After a few more adjustments, the pack's weight settled comfortably against Frodo's back. There, that should do it. He should be able to get where ever it was that they were going without suffering a backache or anything of the like. Smiling contentedly, Frodo glanced around at the others. Boromir was helping Pippin get his own pack settled properly. Sam, meanwhile, was rather intent upon shuffling his pots and pans about so they didn't clank up against each other. Gimli was standing stock still in front of the West-gate, gazing long and hard into the deep darkness beyond.
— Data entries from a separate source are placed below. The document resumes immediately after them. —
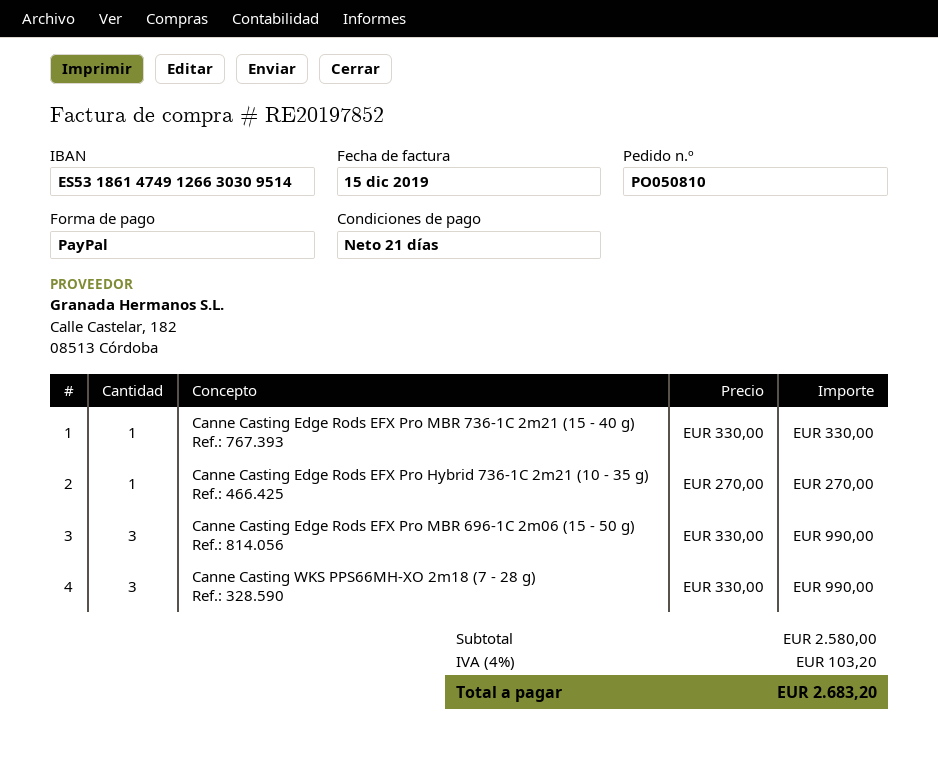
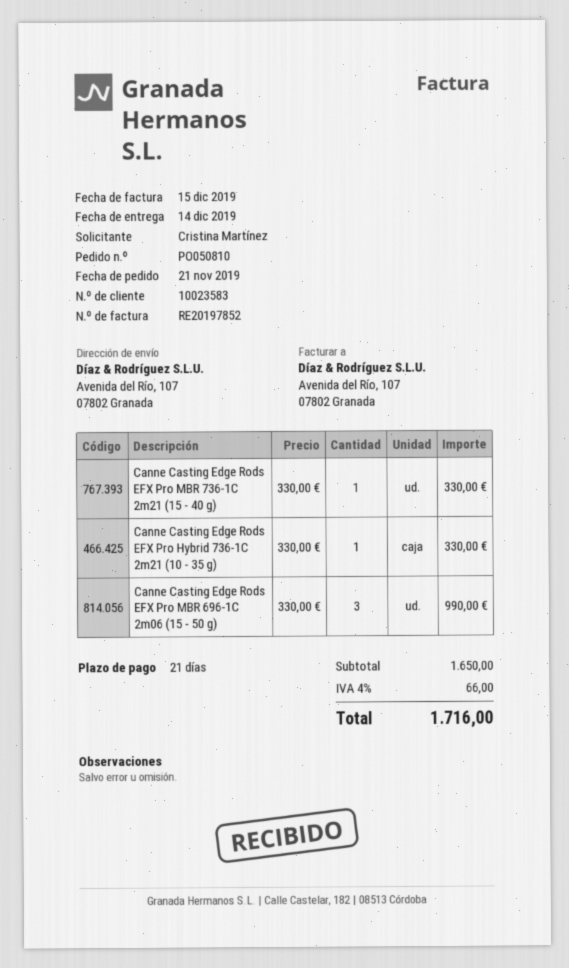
Canne Casting Edge Rods EFX Pro Hybrid 736-1C 2m21 (10 - 35 g): 1 x 270.00 = 270.00 -> 1 x 330.00 = 330.00
Canne Casting WKS PPS66MH-XO 2m18 (7 - 28 g): 3 x 330.00 = 990.00 -> none
subtotal: 2580.00 -> 1650.00
tax: 4% = 103.20 -> 4% = 66.00
total: 2683.20 -> 1716.00

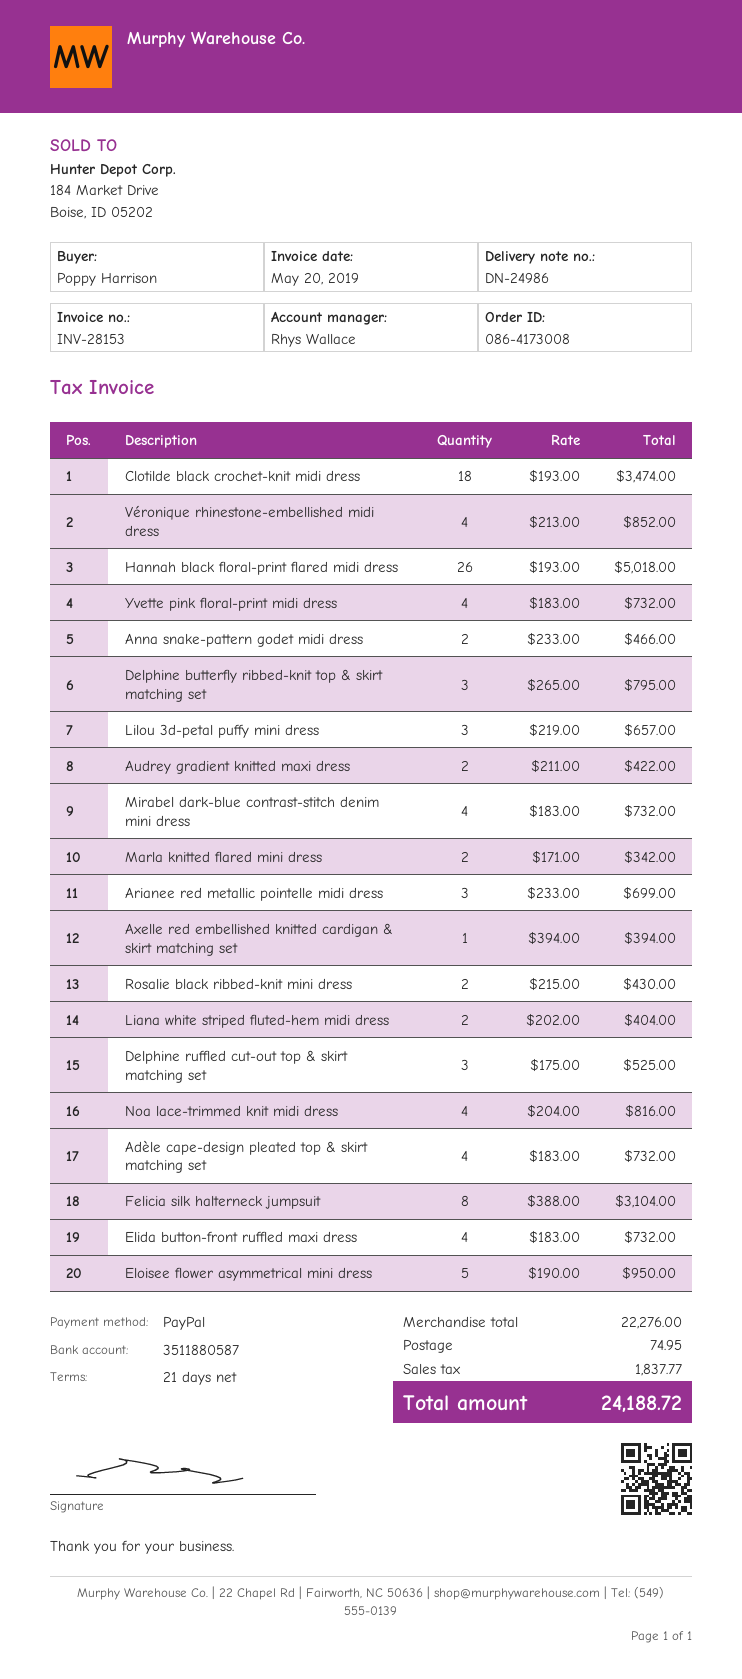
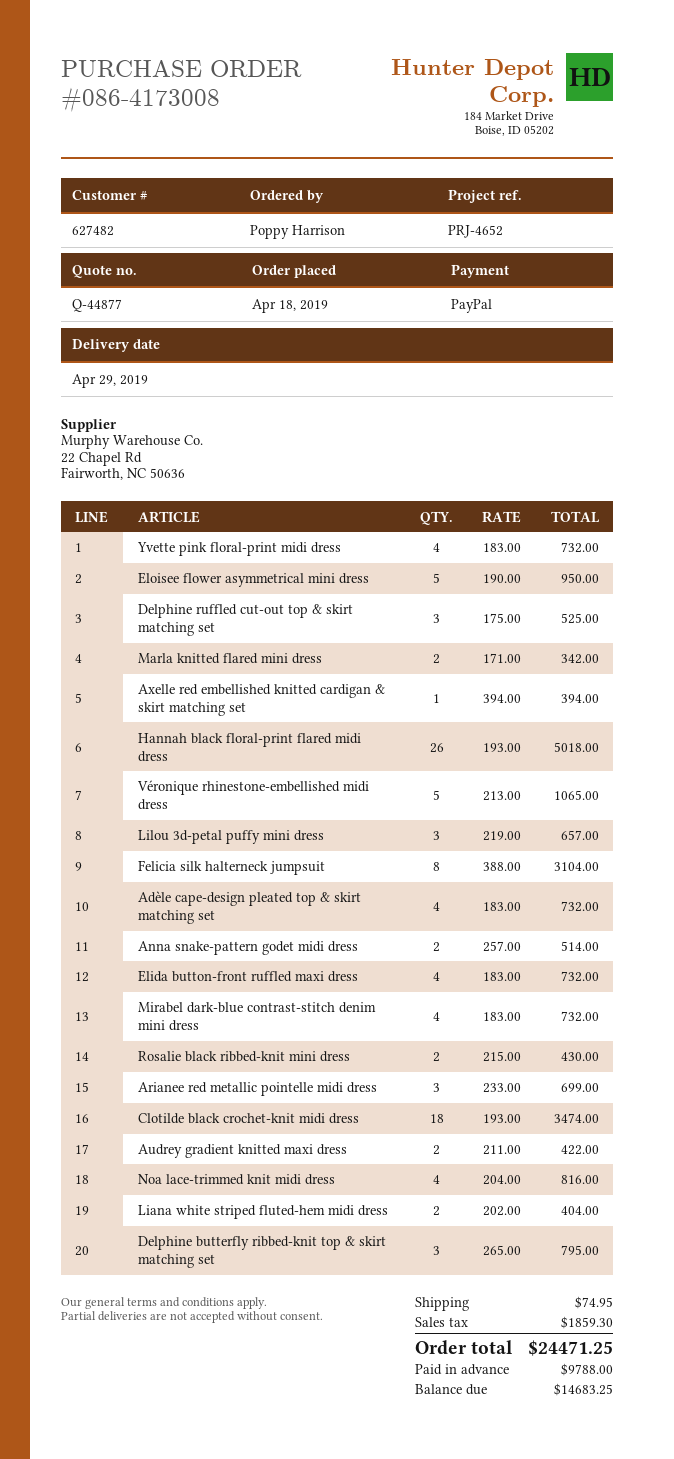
Véronique rhinestone-embellished midi dress: 4 x 213.00 = 852.00 -> 5 x 213.00 = 1065.00
Anna snake-pattern godet midi dress: 2 x 233.00 = 466.00 -> 2 x 257.00 = 514.00
tax: 1837.77 -> 1859.30
total: 24188.72 -> 24471.25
As for Gandalf, who still appeared quite disgruntled, Aragorn and Elrohir, they were all standing near their dwarven companion discussing something or other amongst themselves. And Merry, why he was standing over by the lake, his toes almost touching the water, giving the still, stagnant waters a rather suspicious look. What was that all about?

Shrugging to himself, Frodo walked over to his fellow hobbit and gently prodded him. "Merry? What are you looking at?"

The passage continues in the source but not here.